I just wanted to say thank you and well done to Tom Baker and "Danger" Dan Rothwell for their efforts and races at Tom Baker's MaxTrax at the Slot Car Alley this past weekend. Met a bunch of new faces and saw some old friends as well. It wasn't too far to go down to Creve Couer, Il. from Naperville (except for the monsoon rain that fell the whole time driving down - I can't believe the idiots that drive in the rain without their lights on. It was a warm one during the race. but it was worth it to see 14 (?) guys show up for a race. I've got some info on making a couple of my cars better from a couple of fray guys, and an education in the difference between a sports car, pony car and muscle car - all valid points of view. Hotel was fairly inexpensive and quiet. All together, a great weekend. Thanks, guys. I had a god time...


----------



## honda27 (Apr 17, 2008)

*race*

is the next date set yet i got a call to see if theres a date 4 next race hope so need to run the 3 race of this.


----------



## gwc041 (Feb 5, 2011)

*Next Race at Slot Car Alley*

Due to the coming HOT weather the next race at Tom Baker's Slot Car Alley will be moved to the end of Sept. or mid Oct.
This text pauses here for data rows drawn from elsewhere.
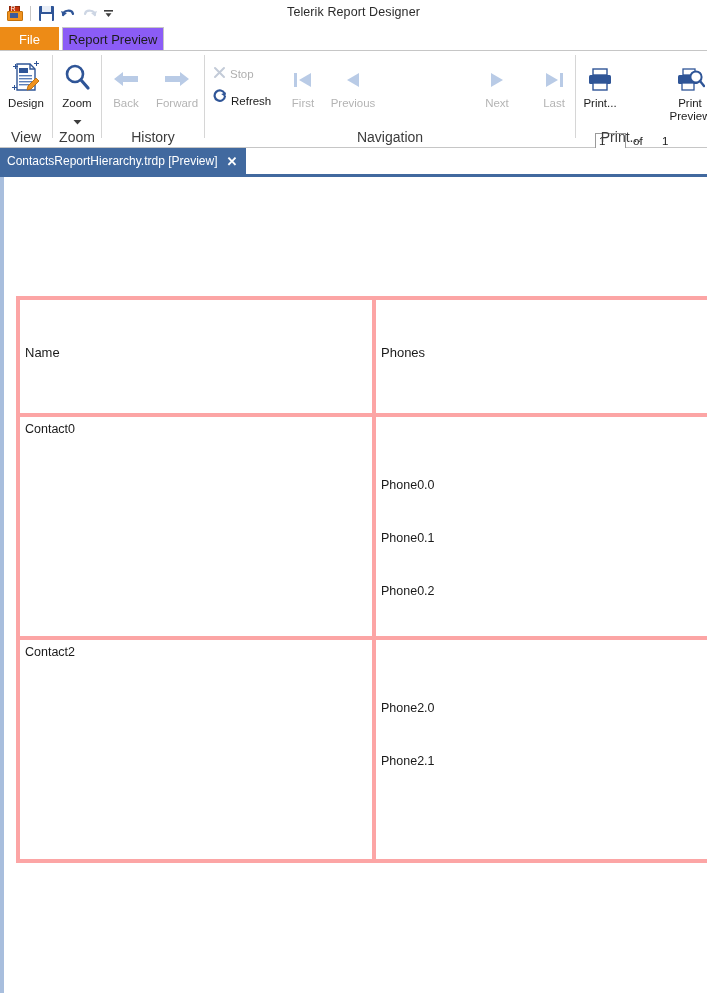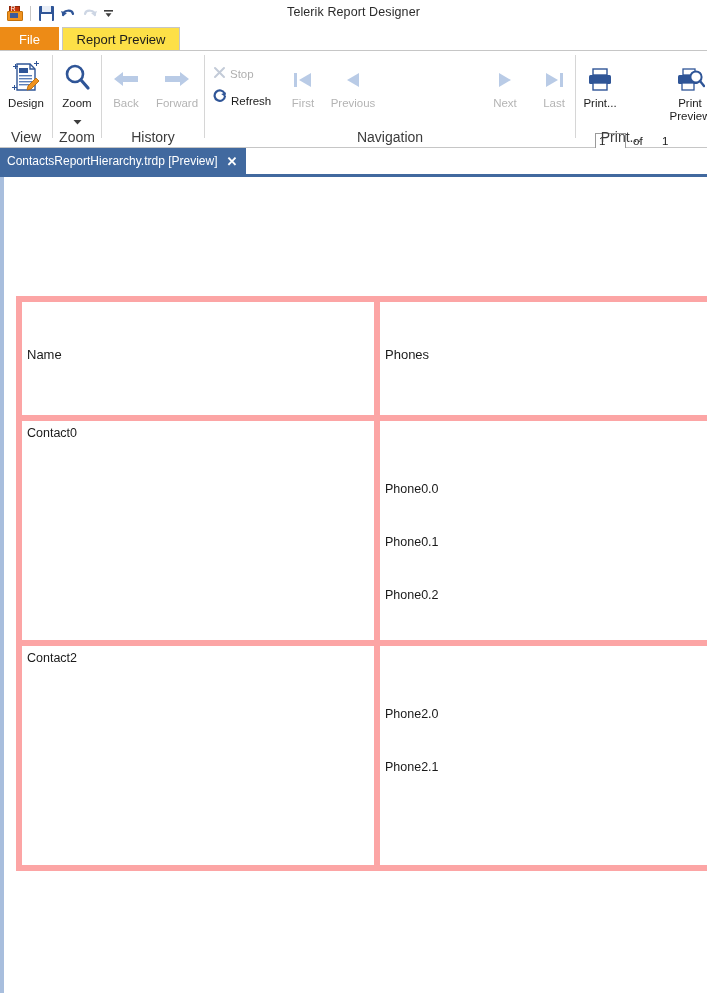--- a/index.html
+++ b/index.html
@@ -83,22 +83,22 @@
     position: absolute; left: 0; top: 27px; width: 707px; height: 24px;
     background: #ffffff;
   }
   .tab-file {
     position: absolute; left: 0; top: 0; width: 59px; height: 24px;
     background: #ed8b16; color: #ffffff;
     font-size: 13px; display: flex; align-items: center; justify-content: center;
     cursor: default;
   }
   .tab-preview {
-    position: absolute; left: 62px; top: 0px; width: 118px; height: 24px;
-    background: #fde047; color: #1c1c1c;
+    position: absolute; left: 62px; top: 0px; width: 102px; height: 24px;
+    background: #8b5cf6; color: #1c1c1c;
     border: 1px solid #c6c6c6; border-bottom: none;
     box-sizing: border-box;
     font-size: 13px; display: flex; align-items: center; justify-content: center;
     cursor: default;
   }
 
   
   .ribbon {
     position: absolute; left: 0; top: 50px; width: 707px; height: 98px;
     background: #ffffff;
@@ -175,21 +175,21 @@
     background: #ffffff;
   }
 
   table.report {
     position: absolute; left: 8px; top: 119px;
     border-collapse: collapse;
     table-layout: fixed;
     width: 687px;
   }
   table.report td {
-    border: 6px solid #fca5a5;
+    border: 4px solid #fca5a5;
     vertical-align: top;
     padding: 4px;
     font-size: 12.5px;
     color: #1a1a1a;
   }
   td.c-name { width: 344px; }
   td.c-phone { width: 343px; }
 
   .hdr-cell { height: 105px; position: relative; }
   .hdr-cell .lbl {
@@ -362,21 +362,21 @@
               <path d="M19 7 L19 21 L7 14 Z" fill="#b9cbe6"></path>
             </svg>
           </div>
           <div class="txt dim">Previous</div>
         </div>
 
         <div class="pagebox">1</div>
         <div class="of-lbl">of</div>
         <div class="total-lbl">1</div>
 
-        <div class="big-btn" style="left:276px; width:48px;justify-content:center;">
+        <div class="big-btn" style="left:268px; width:48px;justify-content:center;">
           <div class="icn">
             <svg width="26" height="28" viewBox="0 0 26 28">
               <path d="M7 7 L7 21 L19 14 Z" fill="#b9cbe6"></path>
             </svg>
           </div>
           <div class="txt dim">Next</div>
         </div>
 
         <div class="big-btn" style="left:325px; width:48px;">
           <div class="icn">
Date and classes with body styles will be posted soon!! 

Thanks All

George (posting for TjetTom)


----------



## Dan Rothwell (May 27, 2013)

*Danger Road Summer Race Series*

Please refer to new member posting pertaining to this cancled race series.
Thank you, 00 Danger


----------



## alpink (Aug 22, 2010)

thanx for the heads up Dan.
let us know if anything else pops up in your area.


----------



## Dan Rothwell (May 27, 2013)

Sure thing


----------